Material for the task:
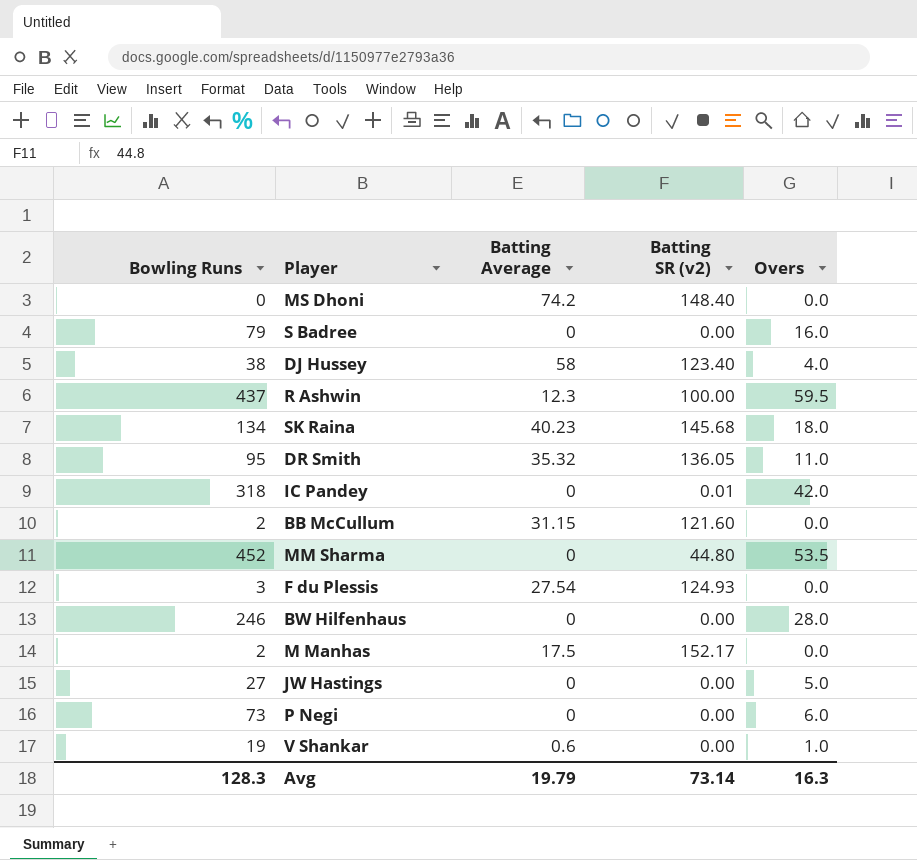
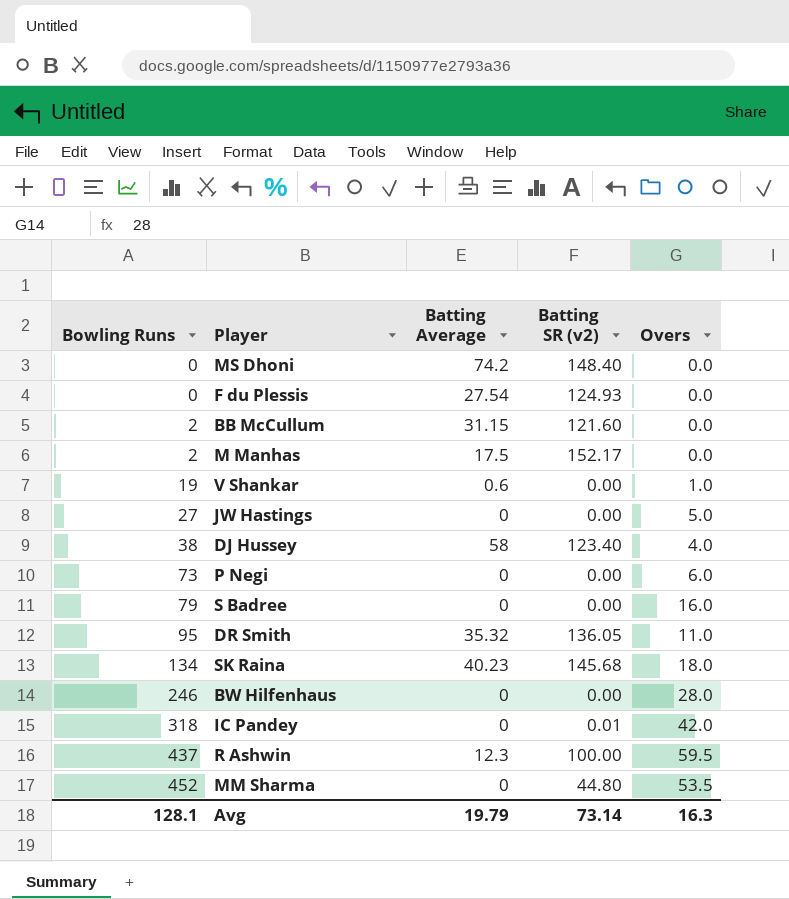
row order: none -> Bowling Runs ascending
F du Plessis | Bowling Runs: 3 -> 0
Avg | Bowling Runs: 128.3 -> 128.1

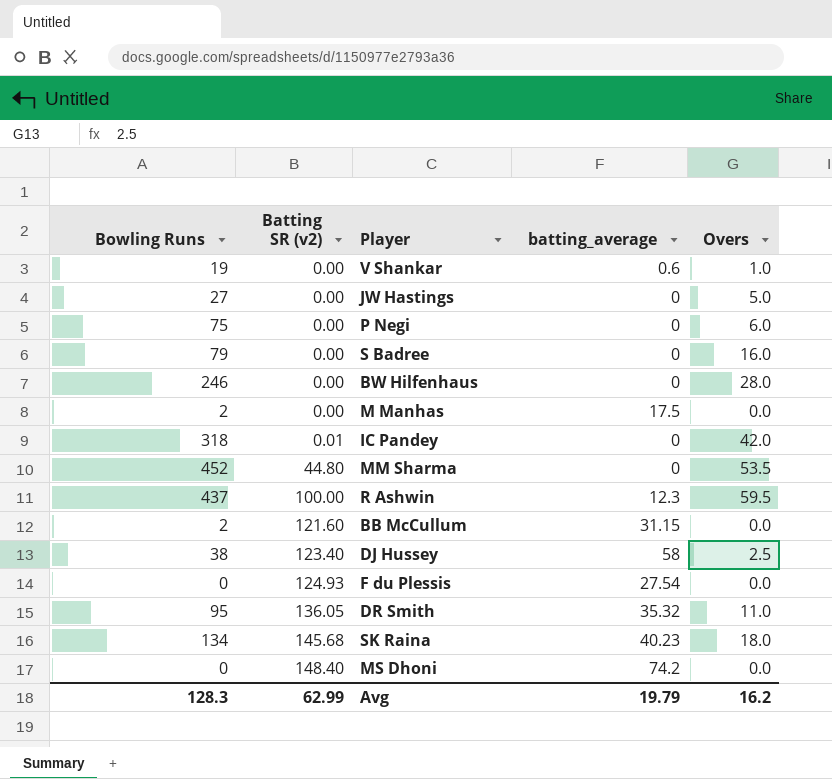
row order: Bowling Runs ascending -> Batting SR (v2) ascending
column Batting SR (v2) | position: 4 -> 2
column name: Batting Average -> batting_average
P Negi | Bowling Runs: 73 -> 75
M Manhas | Batting SR (v2): 152.17 -> 0.00
DJ Hussey | Overs: 4.0 -> 2.5
Avg | Bowling Runs: 128.1 -> 128.3
Avg | Batting SR (v2): 73.14 -> 62.99
Avg | Overs: 16.3 -> 16.2

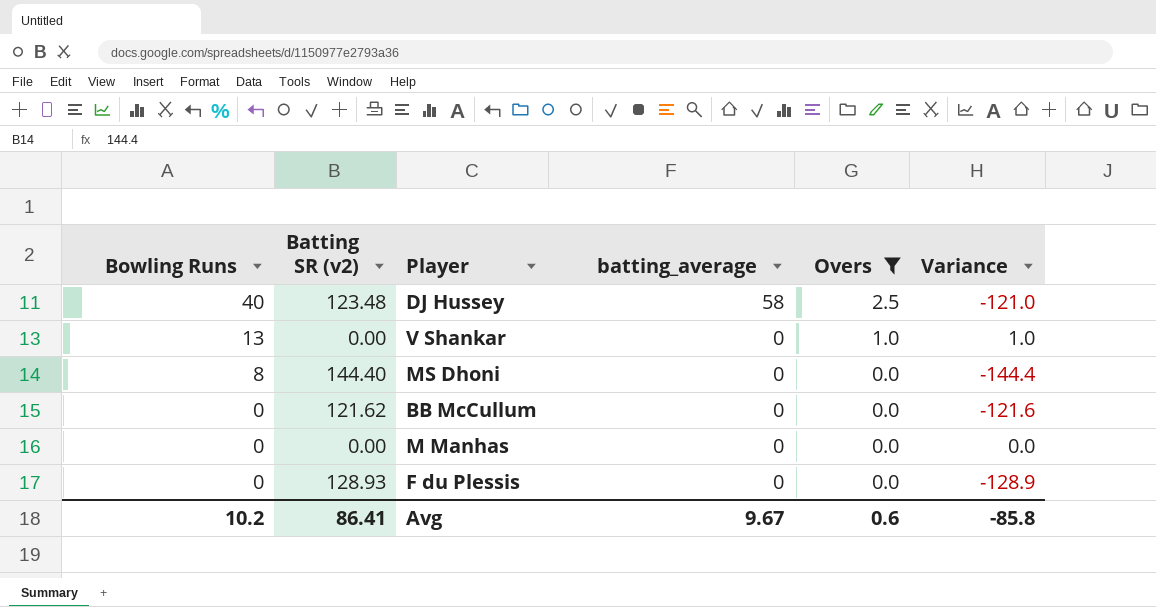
filter: none -> Overs <= 2.5
row order: Batting SR (v2) ascending -> Bowling Runs descending
column Variance | formula: none -> [Overs] - [Batting SR (v2)]
DJ Hussey | Bowling Runs: 38 -> 40
DJ Hussey | Batting SR (v2): 123.40 -> 123.48
V Shankar | Bowling Runs: 19 -> 13
V Shankar | batting_average: 0.6 -> 0
MS Dhoni | Bowling Runs: 0 -> 8
MS Dhoni | Batting SR (v2): 148.40 -> 144.40
MS Dhoni | batting_average: 74.2 -> 0
BB McCullum | Bowling Runs: 2 -> 0
BB McCullum | Batting SR (v2): 121.60 -> 121.62
BB McCullum | batting_average: 31.15 -> 0
M Manhas | Bowling Runs: 2 -> 0
M Manhas | batting_average: 17.5 -> 0
F du Plessis | Batting SR (v2): 124.93 -> 128.93
F du Plessis | batting_average: 27.54 -> 0
Avg | Bowling Runs: 128.3 -> 10.2
Avg | Batting SR (v2): 62.99 -> 86.41
Avg | batting_average: 19.79 -> 9.67
Avg | Overs: 16.2 -> 0.6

Problem to solve:
Take the line holding "M Manhas | Bowling Runs: 2 -> 0" and the lines after it through the end of the entries. Retype them exactly and add nothing.

Reply:
M Manhas | Bowling Runs: 2 -> 0
M Manhas | batting_average: 17.5 -> 0
F du Plessis | Batting SR (v2): 124.93 -> 128.93
F du Plessis | batting_average: 27.54 -> 0
Avg | Bowling Runs: 128.3 -> 10.2
Avg | Batting SR (v2): 62.99 -> 86.41
Avg | batting_average: 19.79 -> 9.67
Avg | Overs: 16.2 -> 0.6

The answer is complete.